The CertIdentifier syntax is as follows:
BasicCertIdentifier ::= SEQUENCE {
issuerNameHash OCTET STRING,
serialNumber CertificateSerialNumber }
ExtenderCertInfo ::= SEQUENCE {
certificateHash OCTET STRING,
subjectKeyHash OCTET STRING,
subjectKeyIdentifier [0] KeyIdentifier OPTIONAL,
issuerKeyIdentifier [1] KeyIdentifier OPTIONAL }
CertIdentifier ::= SEQUENCE {
hashAlgorithm AlgorithmIdentifier,
basicCertIdentifier BasicCertIdentifier,
extInfo [0] ExtendedCertInfo OPTIONAL,
caCertificate [1] Certificate OPTIONAL,
issuedCertificate [2] Certificate OPTIONAL }
The resourceList specifies the resources or services being requested.
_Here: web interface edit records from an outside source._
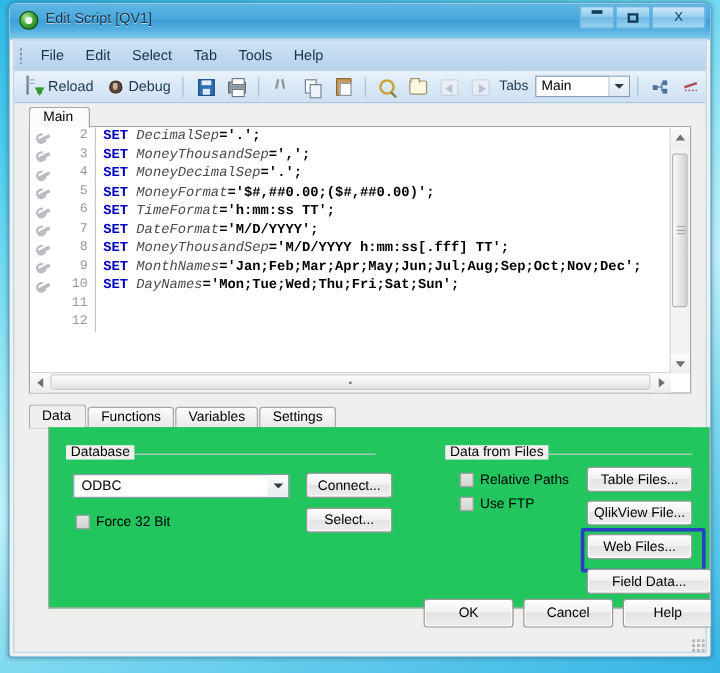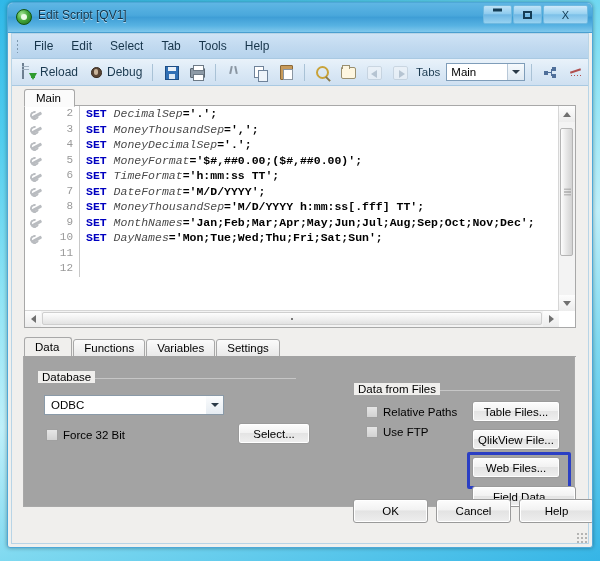"Database" .panel { background: #a3a3a3 -> #22c55e; left: 15px -> 32px }
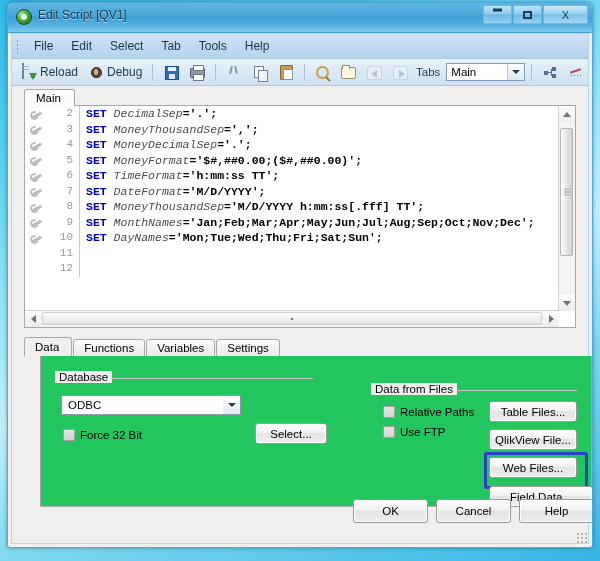"Data from Files" div.group { margin-top: 12px -> none }
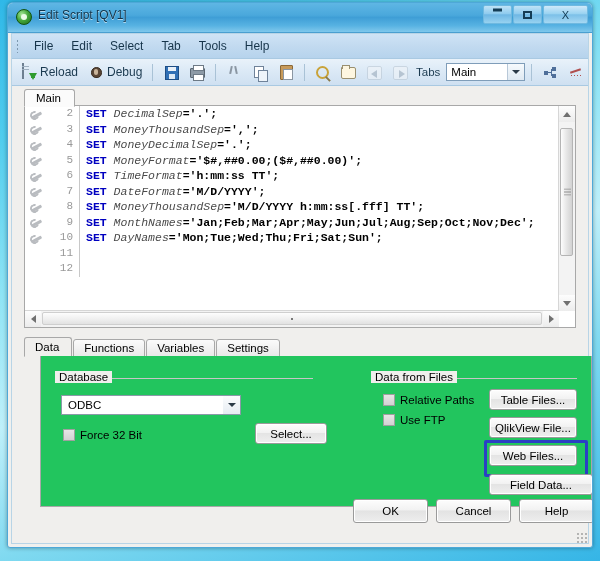"Connect..." div.btn { html: none -> <div> <span>Connect...</span> </div> }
ResourceIdentifier ::= SEQUENCE {
resourceId OBJECT IDENTIFIER,
version [0] INTEGER OPTIONAL
--- version of the protocol or data format (if applicable) }
The ResourceIdentifier is formed by an OID that identifies the
service or the data being requested (e.g. OCSP, LDAP, CRL, etc... )
and an optional version number that may be used to better identify
the requested resource. All fields SHOULD be used whenever
applicable.
If one or more ResourceIdentifier are provided in the request, the
RQA should report back the location for each of the requested
services. If no ResourceIdentifier is present in the request, the
response should carry all the available service locations for the
specified CA (with respect to the MaxResponse and optional parameters
constrain).
The signature field is of type Signature and it is defined in
[RFC2560]:
Pala Expires January 1, 2009 [Page 8]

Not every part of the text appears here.